--- What the task requires ---
Output the data in full. Keep every word exact and exclude the pictures.

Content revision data
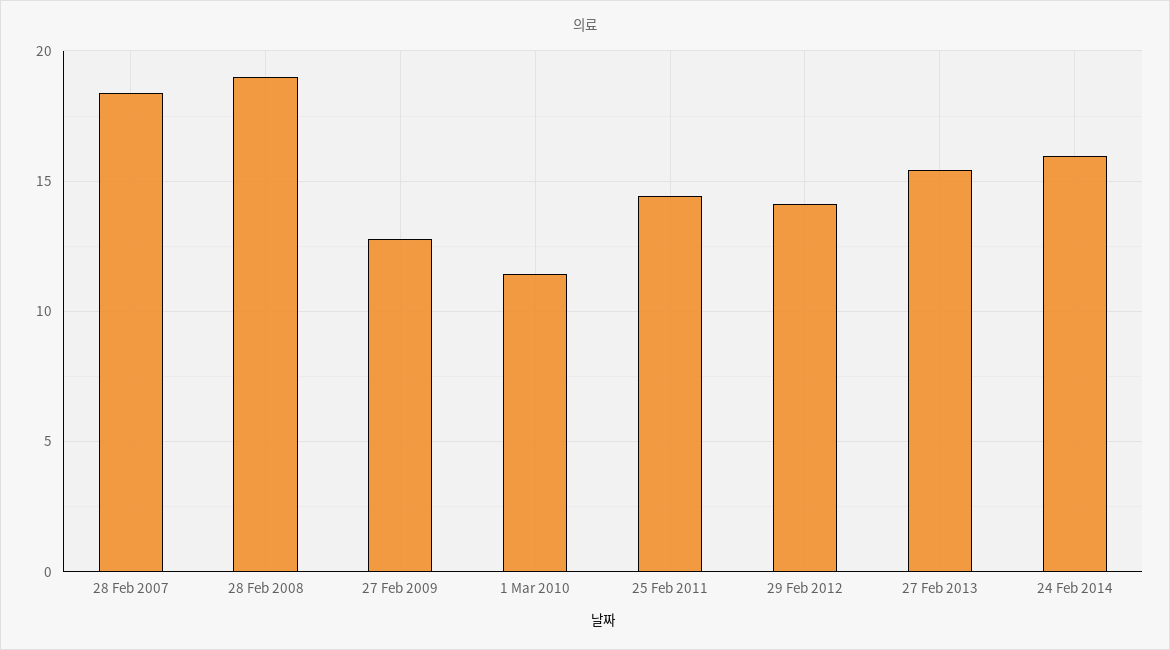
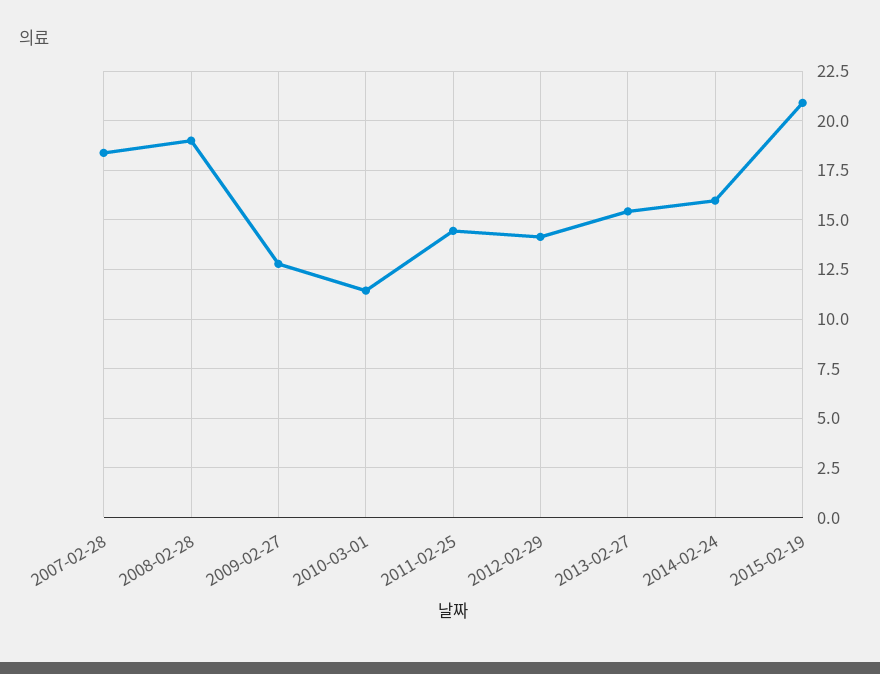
2015-02-19: none -> 21

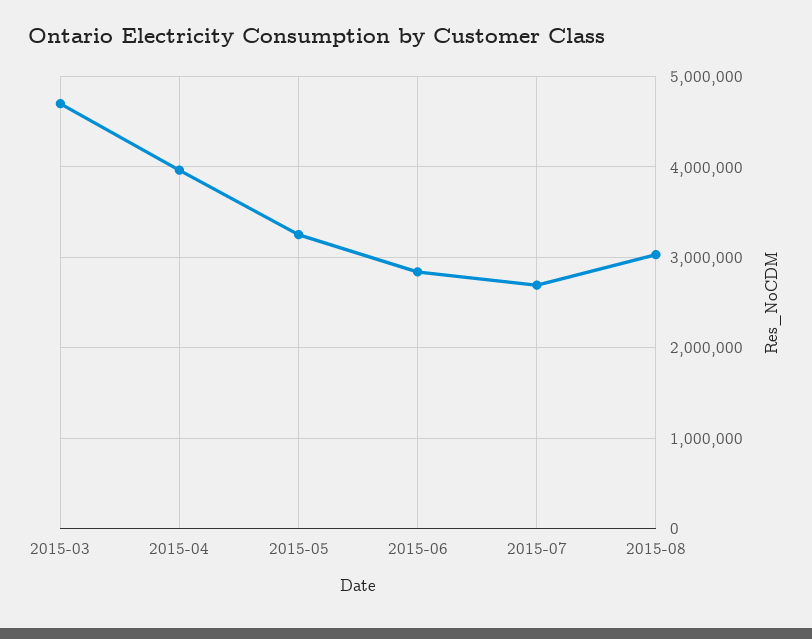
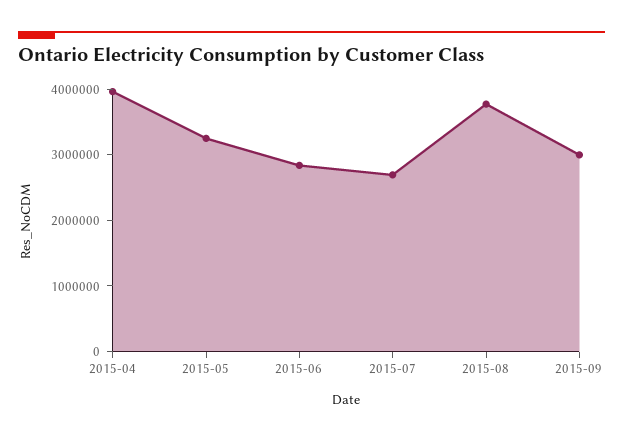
2015-03: 4700000 -> none
2015-08: 3000000 -> 3800000
2015-09: none -> 3000000

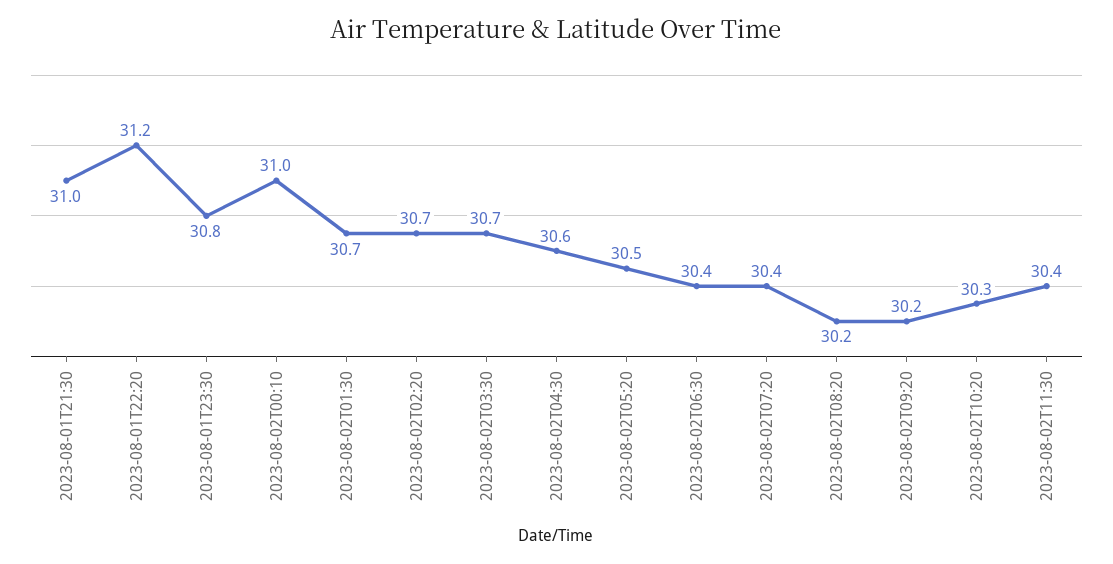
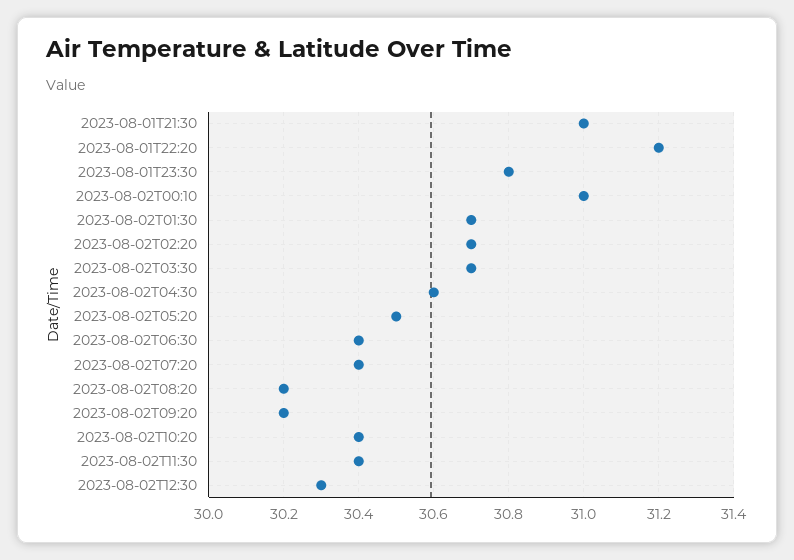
2023-08-02T10:20: 30.3 -> 30.4
2023-08-02T12:30: none -> 30.3

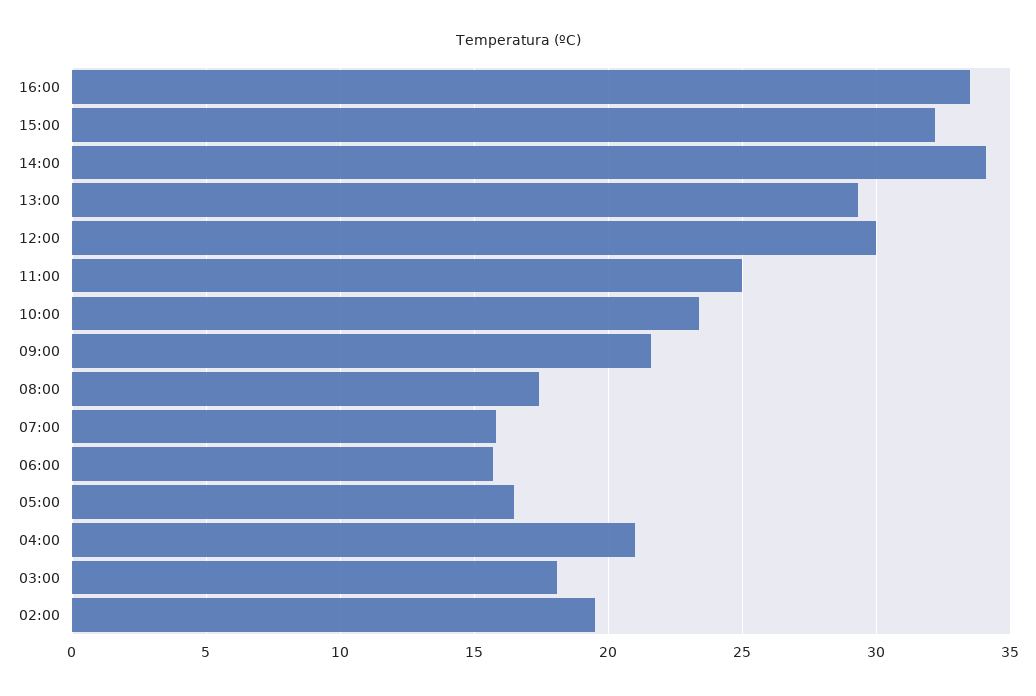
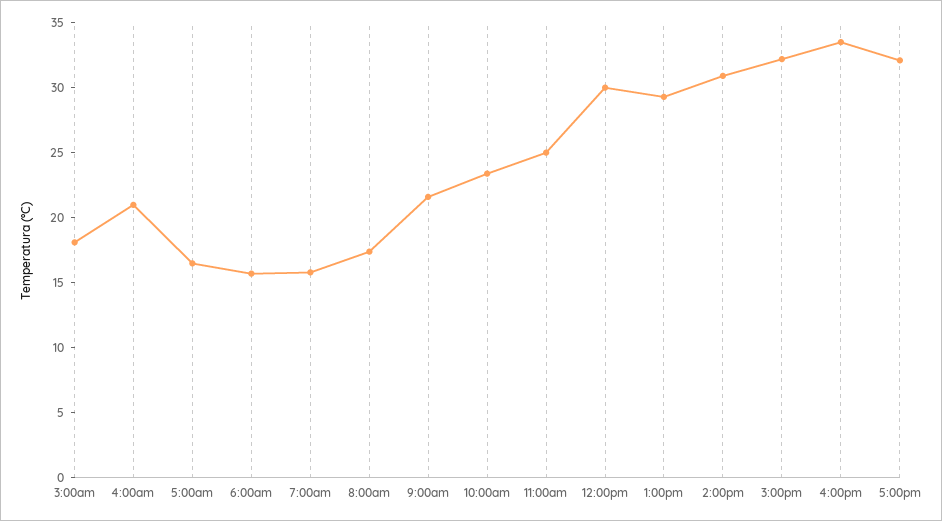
14:00: 34 -> 31
02:00: 19.5 -> none
5:00pm: none -> 32

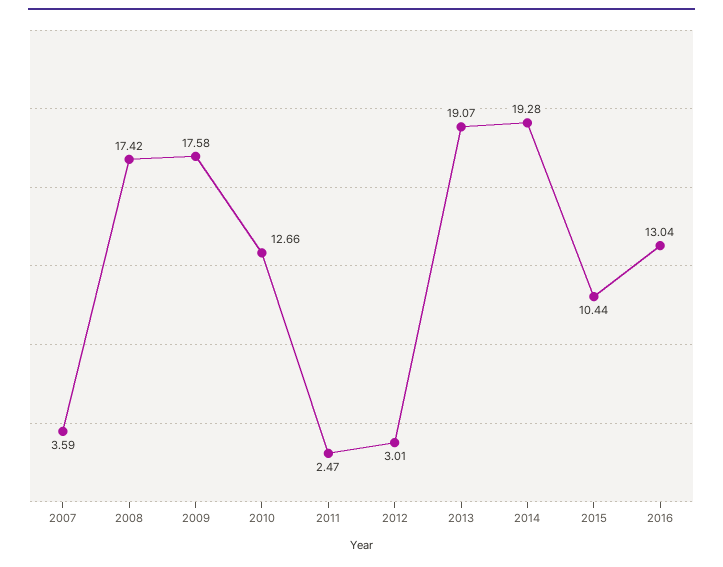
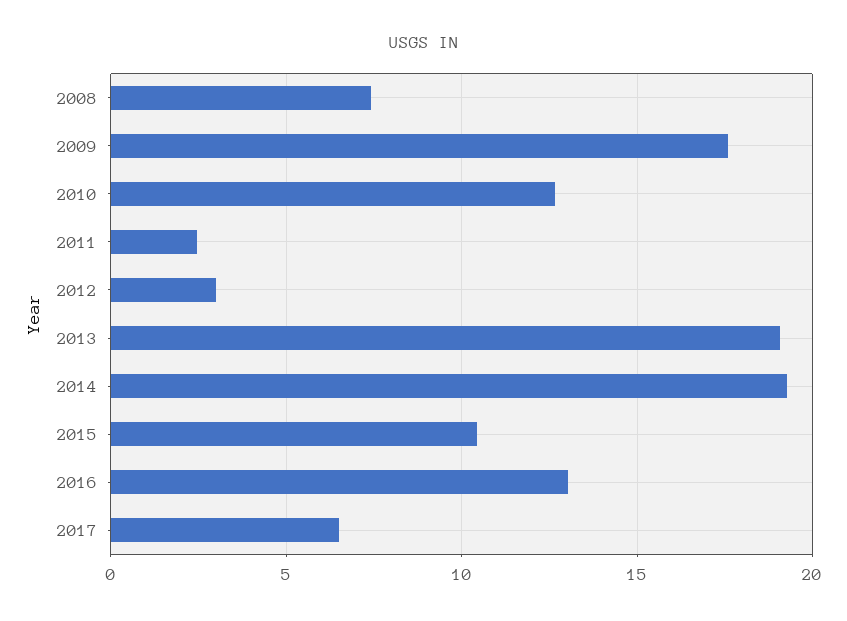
2007: 3.59 -> none
2008: 17.42 -> 7.5
2017: none -> 6.5

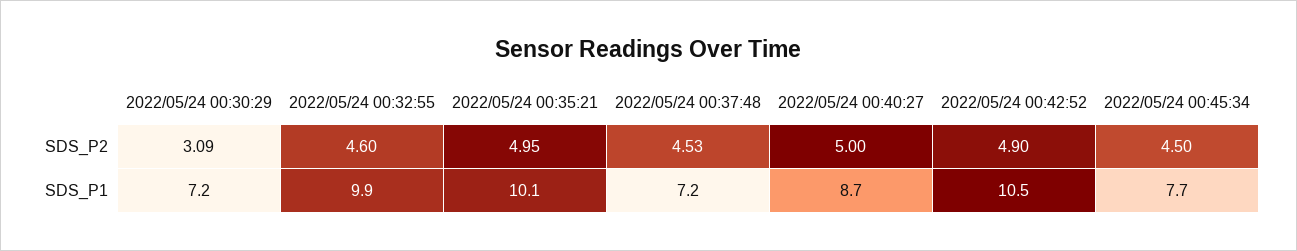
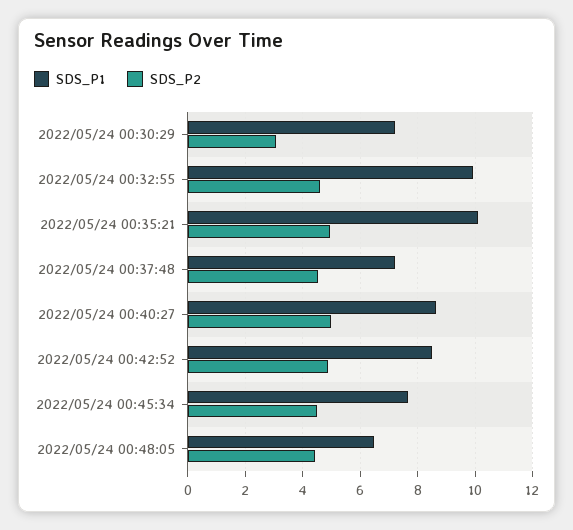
SDS_P1, 2022/05/24 00:42:52: 10.5 -> 8.5
SDS_P1, 2022/05/24 00:48:05: none -> 6.5
SDS_P2, 2022/05/24 00:48:05: none -> 4.5

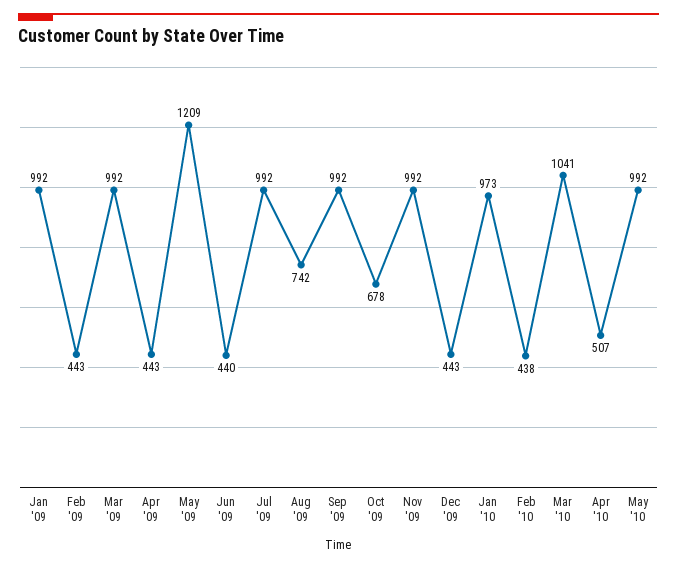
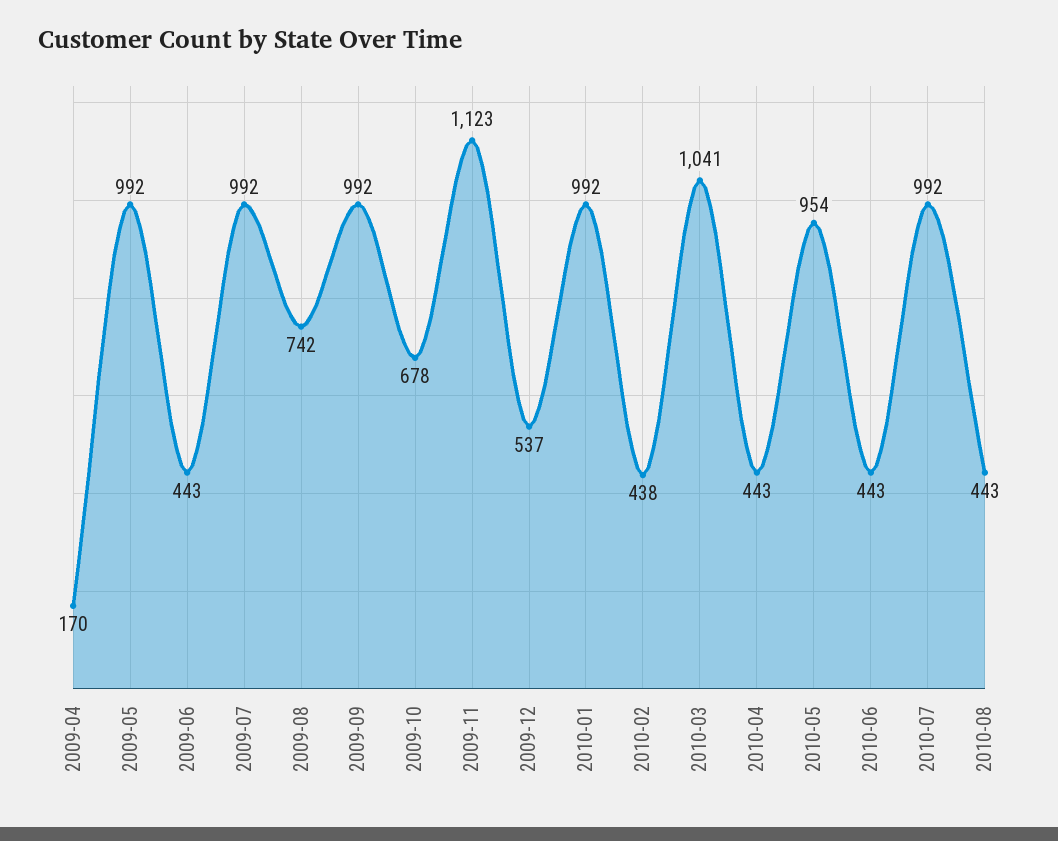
Jan '09: 992 -> none
Feb '09: 443 -> none
Mar '09: 992 -> none
Apr '09: 443 -> 170
May '09: 1209 -> 992
Jun '09: 440 -> 443
Nov '09: 992 -> 1123
Dec '09: 443 -> 537
Jan '10: 973 -> 992
Apr '10: 507 -> 443
May '10: 992 -> 954
2010-06: none -> 443
2010-07: none -> 992
2010-08: none -> 443

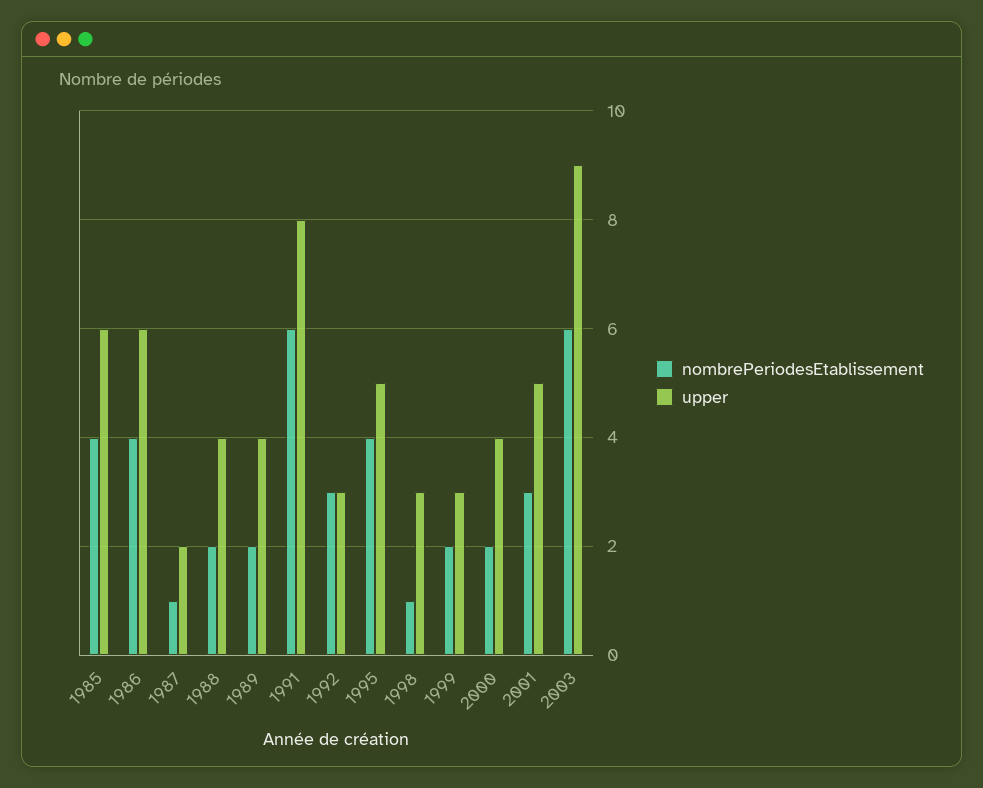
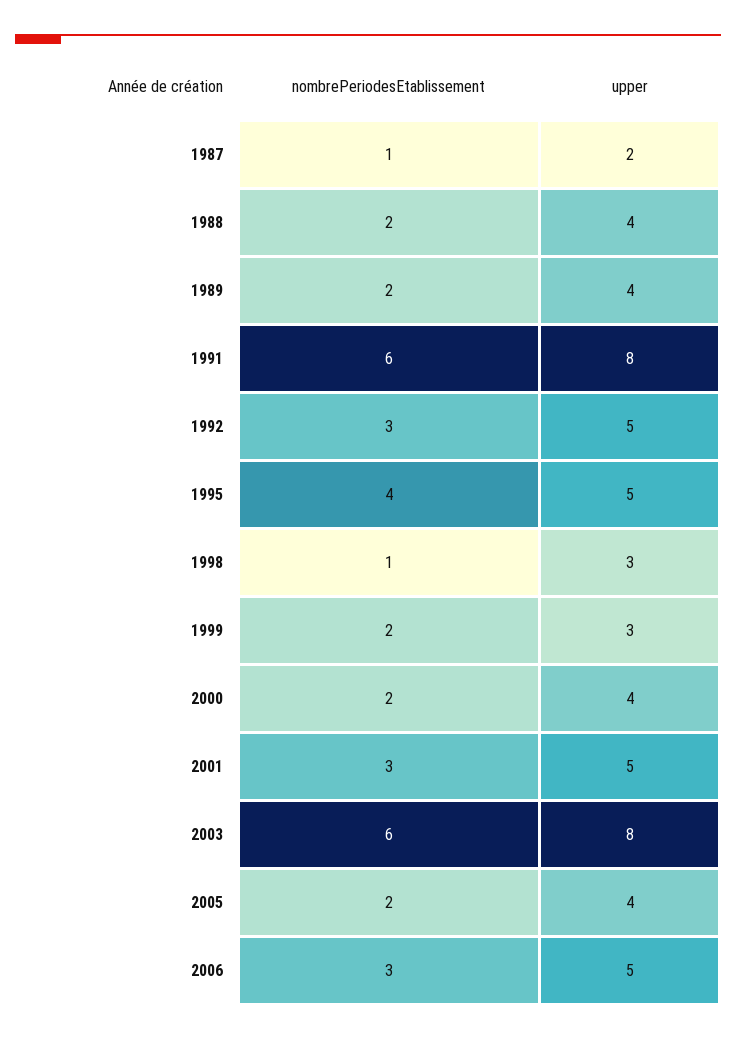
nombrePeriodesEtablissement, 1985: 4 -> none
upper, 1985: 6 -> none
nombrePeriodesEtablissement, 1986: 4 -> none
upper, 1986: 6 -> none
upper, 1992: 3 -> 5
upper, 2003: 9 -> 8
nombrePeriodesEtablissement, 2005: none -> 2
upper, 2005: none -> 4
nombrePeriodesEtablissement, 2006: none -> 3
upper, 2006: none -> 5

--- Written response ---
2015-02-19: none -> 21

2015-03: 4700000 -> none
2015-08: 3000000 -> 3800000
2015-09: none -> 3000000

2023-08-02T10:20: 30.3 -> 30.4
2023-08-02T12:30: none -> 30.3

14:00: 34 -> 31
02:00: 19.5 -> none
5:00pm: none -> 32

2007: 3.59 -> none
2008: 17.42 -> 7.5
2017: none -> 6.5

SDS_P1, 2022/05/24 00:42:52: 10.5 -> 8.5
SDS_P1, 2022/05/24 00:48:05: none -> 6.5
SDS_P2, 2022/05/24 00:48:05: none -> 4.5

Jan '09: 992 -> none
Feb '09: 443 -> none
Mar '09: 992 -> none
Apr '09: 443 -> 170
May '09: 1209 -> 992
Jun '09: 440 -> 443
Nov '09: 992 -> 1123
Dec '09: 443 -> 537
Jan '10: 973 -> 992
Apr '10: 507 -> 443
May '10: 992 -> 954
2010-06: none -> 443
2010-07: none -> 992
2010-08: none -> 443

nombrePeriodesEtablissement, 1985: 4 -> none
upper, 1985: 6 -> none
nombrePeriodesEtablissement, 1986: 4 -> none
upper, 1986: 6 -> none
upper, 1992: 3 -> 5
upper, 2003: 9 -> 8
nombrePeriodesEtablissement, 2005: none -> 2
upper, 2005: none -> 4
nombrePeriodesEtablissement, 2006: none -> 3
upper, 2006: none -> 5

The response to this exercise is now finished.